- Web page edit records
◆ ◆ ◆ ◆ ◆ ◆ ◆

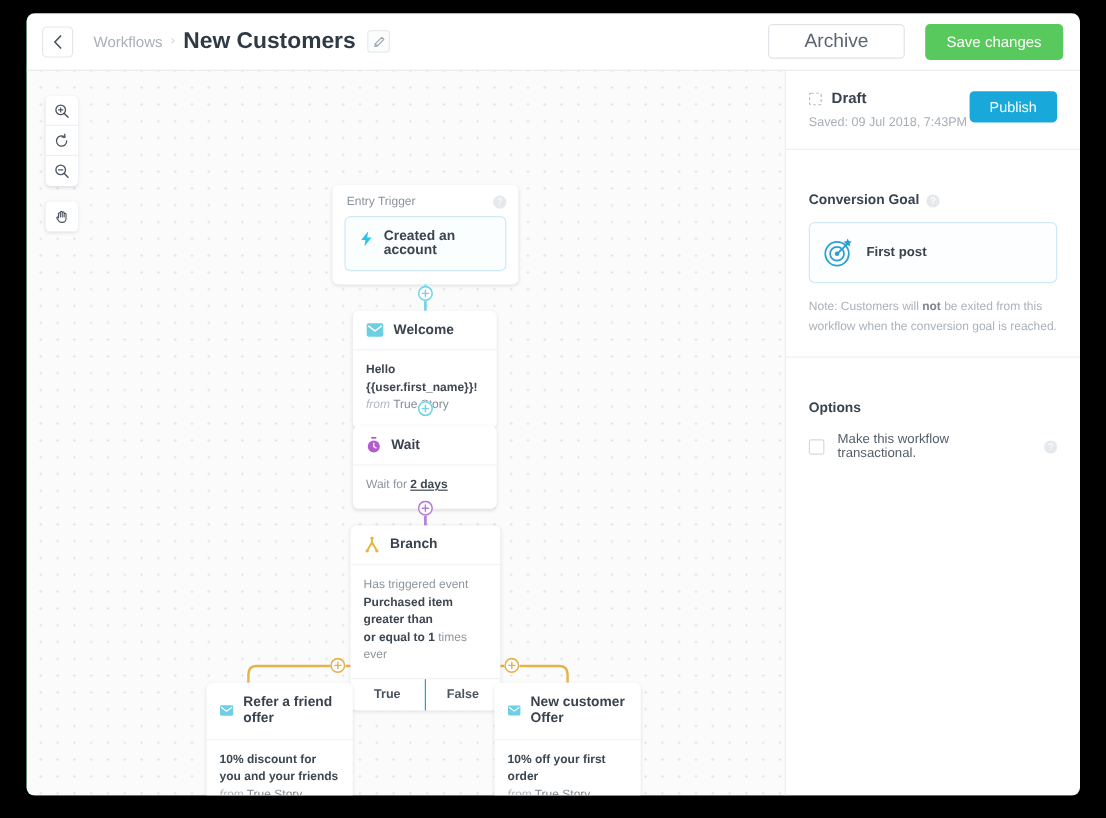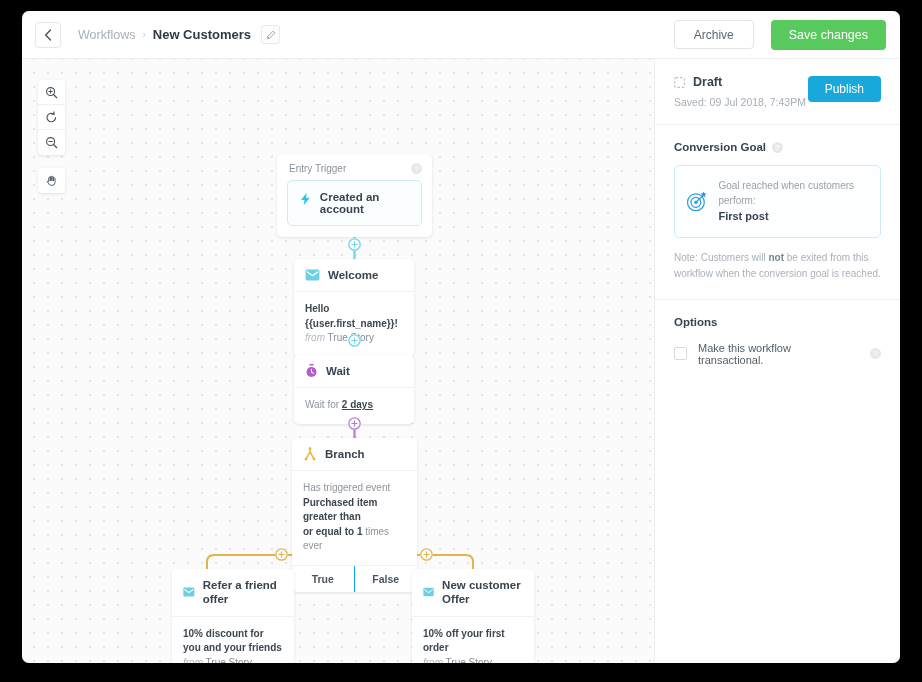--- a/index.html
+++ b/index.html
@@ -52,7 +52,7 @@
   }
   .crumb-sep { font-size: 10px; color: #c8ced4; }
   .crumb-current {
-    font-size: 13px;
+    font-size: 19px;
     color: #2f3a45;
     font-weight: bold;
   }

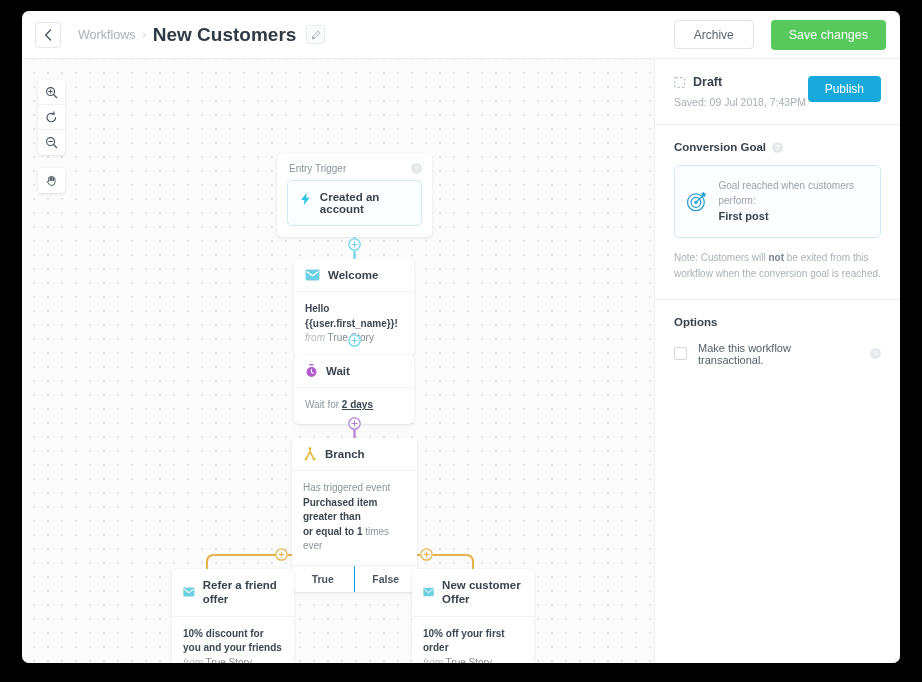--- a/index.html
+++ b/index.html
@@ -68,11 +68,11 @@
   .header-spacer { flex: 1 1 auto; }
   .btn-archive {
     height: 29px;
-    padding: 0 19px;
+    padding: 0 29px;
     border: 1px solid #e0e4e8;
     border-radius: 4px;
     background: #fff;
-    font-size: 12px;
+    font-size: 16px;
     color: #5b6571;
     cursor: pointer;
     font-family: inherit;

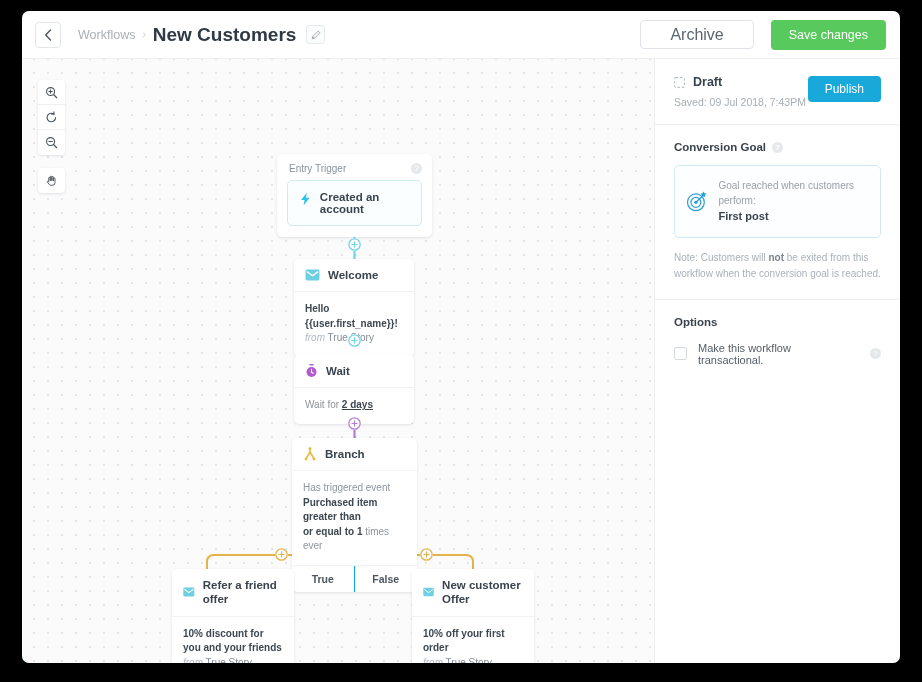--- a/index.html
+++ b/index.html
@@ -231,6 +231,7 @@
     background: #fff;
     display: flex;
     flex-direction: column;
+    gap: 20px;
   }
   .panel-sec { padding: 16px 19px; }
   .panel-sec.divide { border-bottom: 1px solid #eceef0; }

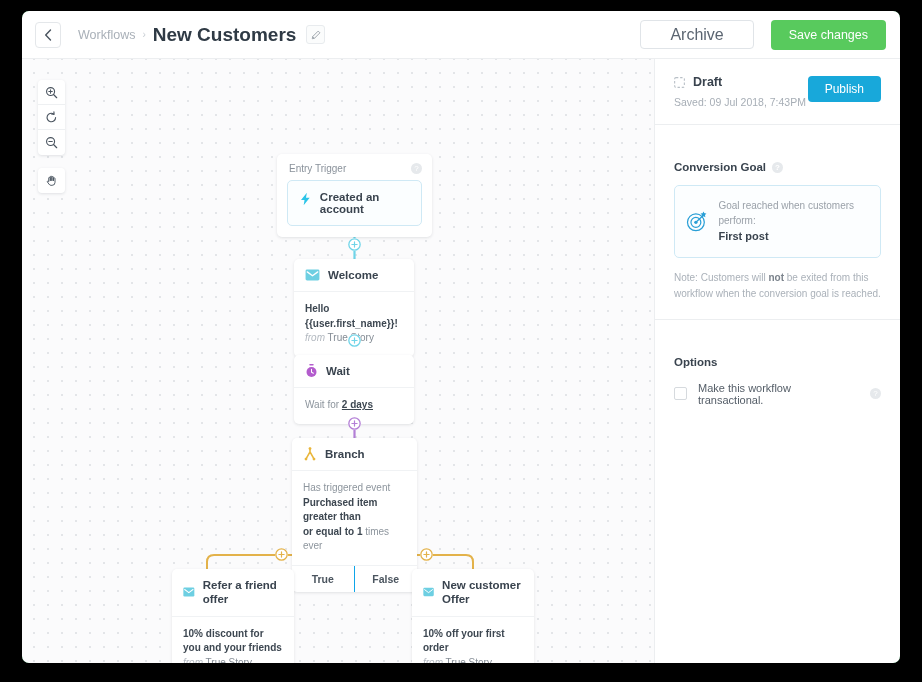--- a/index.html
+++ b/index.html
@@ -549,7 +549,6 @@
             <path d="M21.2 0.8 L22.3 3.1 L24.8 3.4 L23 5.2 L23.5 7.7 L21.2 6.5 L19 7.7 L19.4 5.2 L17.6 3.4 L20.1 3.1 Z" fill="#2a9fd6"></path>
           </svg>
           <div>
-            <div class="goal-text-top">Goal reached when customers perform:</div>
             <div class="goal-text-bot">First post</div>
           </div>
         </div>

◆ ◆ ◆ ◆ ◆ ◆ ◆

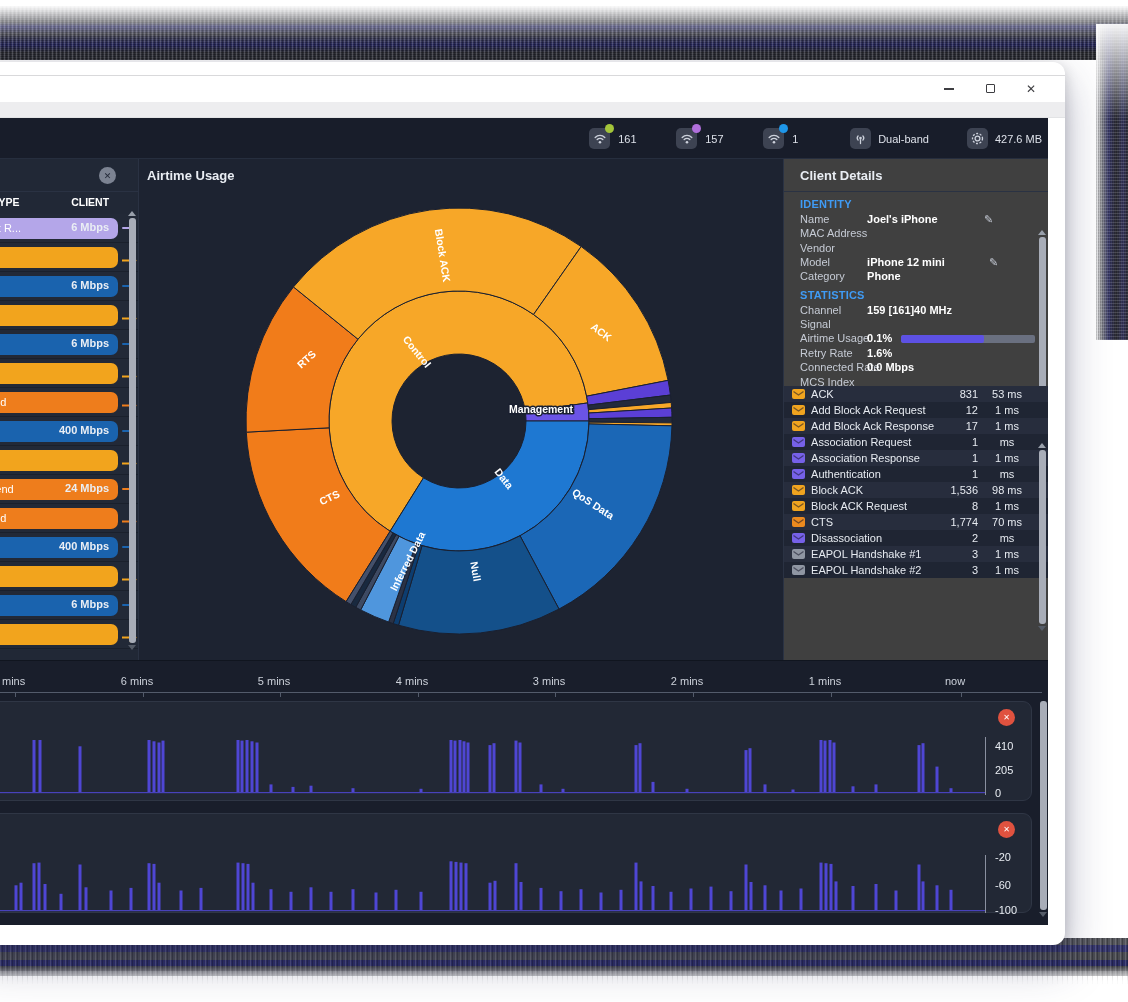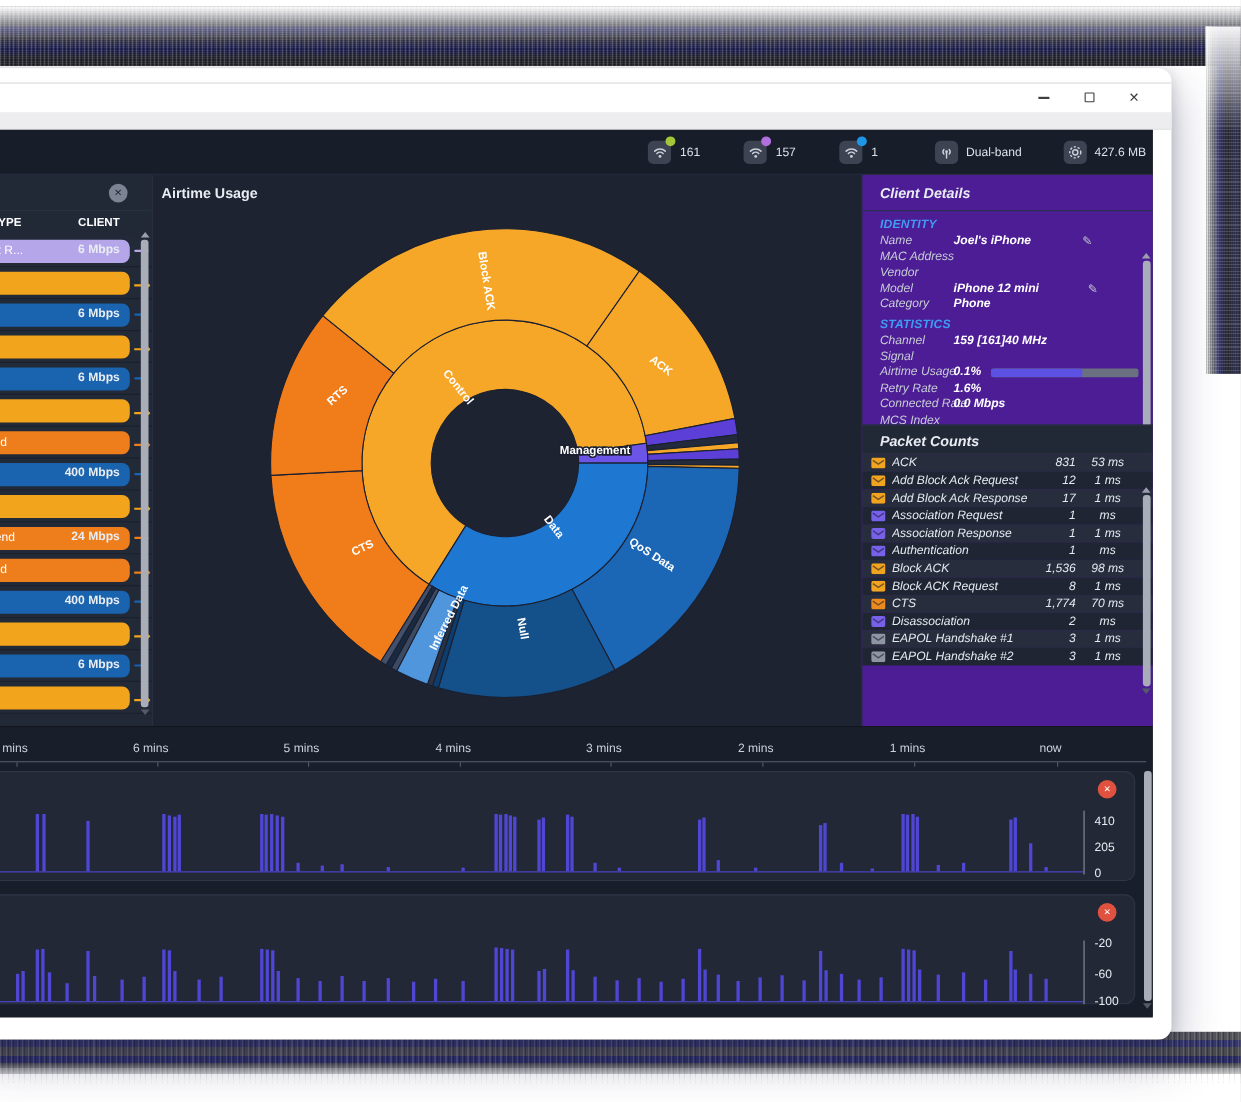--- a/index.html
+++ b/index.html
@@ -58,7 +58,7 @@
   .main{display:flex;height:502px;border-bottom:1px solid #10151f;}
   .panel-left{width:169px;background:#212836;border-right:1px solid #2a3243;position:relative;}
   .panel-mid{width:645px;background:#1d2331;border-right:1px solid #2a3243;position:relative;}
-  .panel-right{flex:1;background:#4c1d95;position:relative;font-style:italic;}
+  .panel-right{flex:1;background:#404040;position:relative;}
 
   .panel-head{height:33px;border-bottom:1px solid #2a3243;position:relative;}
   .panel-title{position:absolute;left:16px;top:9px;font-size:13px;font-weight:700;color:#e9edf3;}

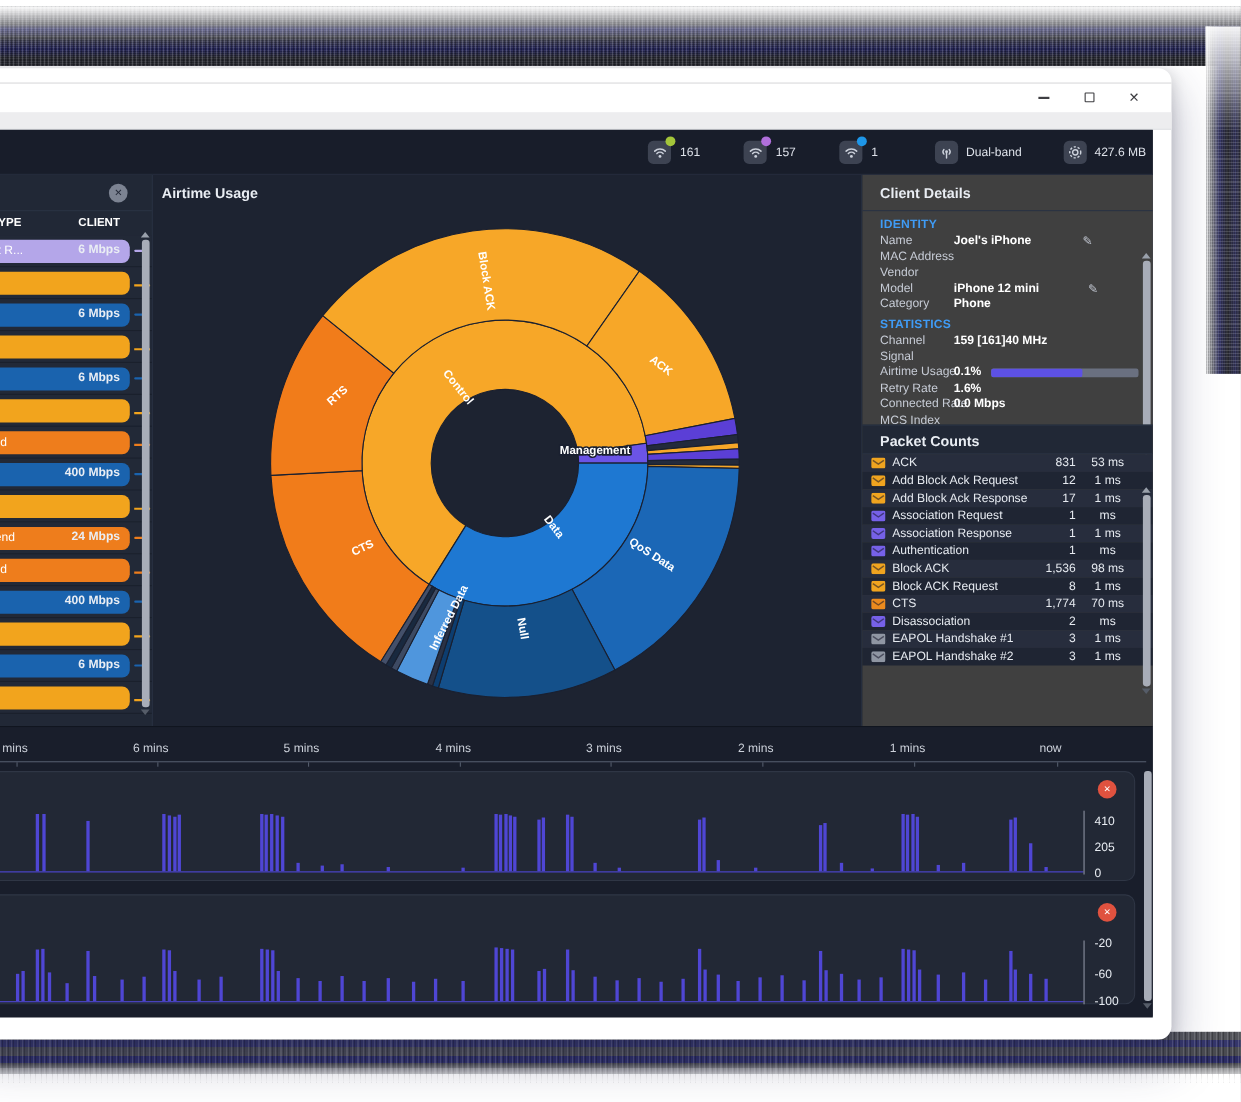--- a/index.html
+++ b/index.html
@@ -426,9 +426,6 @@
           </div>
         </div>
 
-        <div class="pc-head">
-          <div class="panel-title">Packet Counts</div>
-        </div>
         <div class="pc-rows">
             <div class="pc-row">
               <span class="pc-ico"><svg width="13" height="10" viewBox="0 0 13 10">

◆ ◆ ◆ ◆ ◆ ◆ ◆

A clean copy is needed of the lines above from the one with "flex: 1 1 auto;" up to and including the one with "flex-direction: column;". Please set it down exactly, with no pictures.

   .header-spacer { flex: 1 1 auto; }
   .btn-archive {
     height: 29px;
-    padding: 0 19px;
+    padding: 0 29px;
     border: 1px solid #e0e4e8;
     border-radius: 4px;
     background: #fff;
-    font-size: 12px;
+    font-size: 16px;
     color: #5b6571;
     cursor: pointer;
     font-family: inherit;

--- a/index.html
+++ b/index.html
@@ -231,6 +231,7 @@
     background: #fff;
     display: flex;
     flex-direction: column;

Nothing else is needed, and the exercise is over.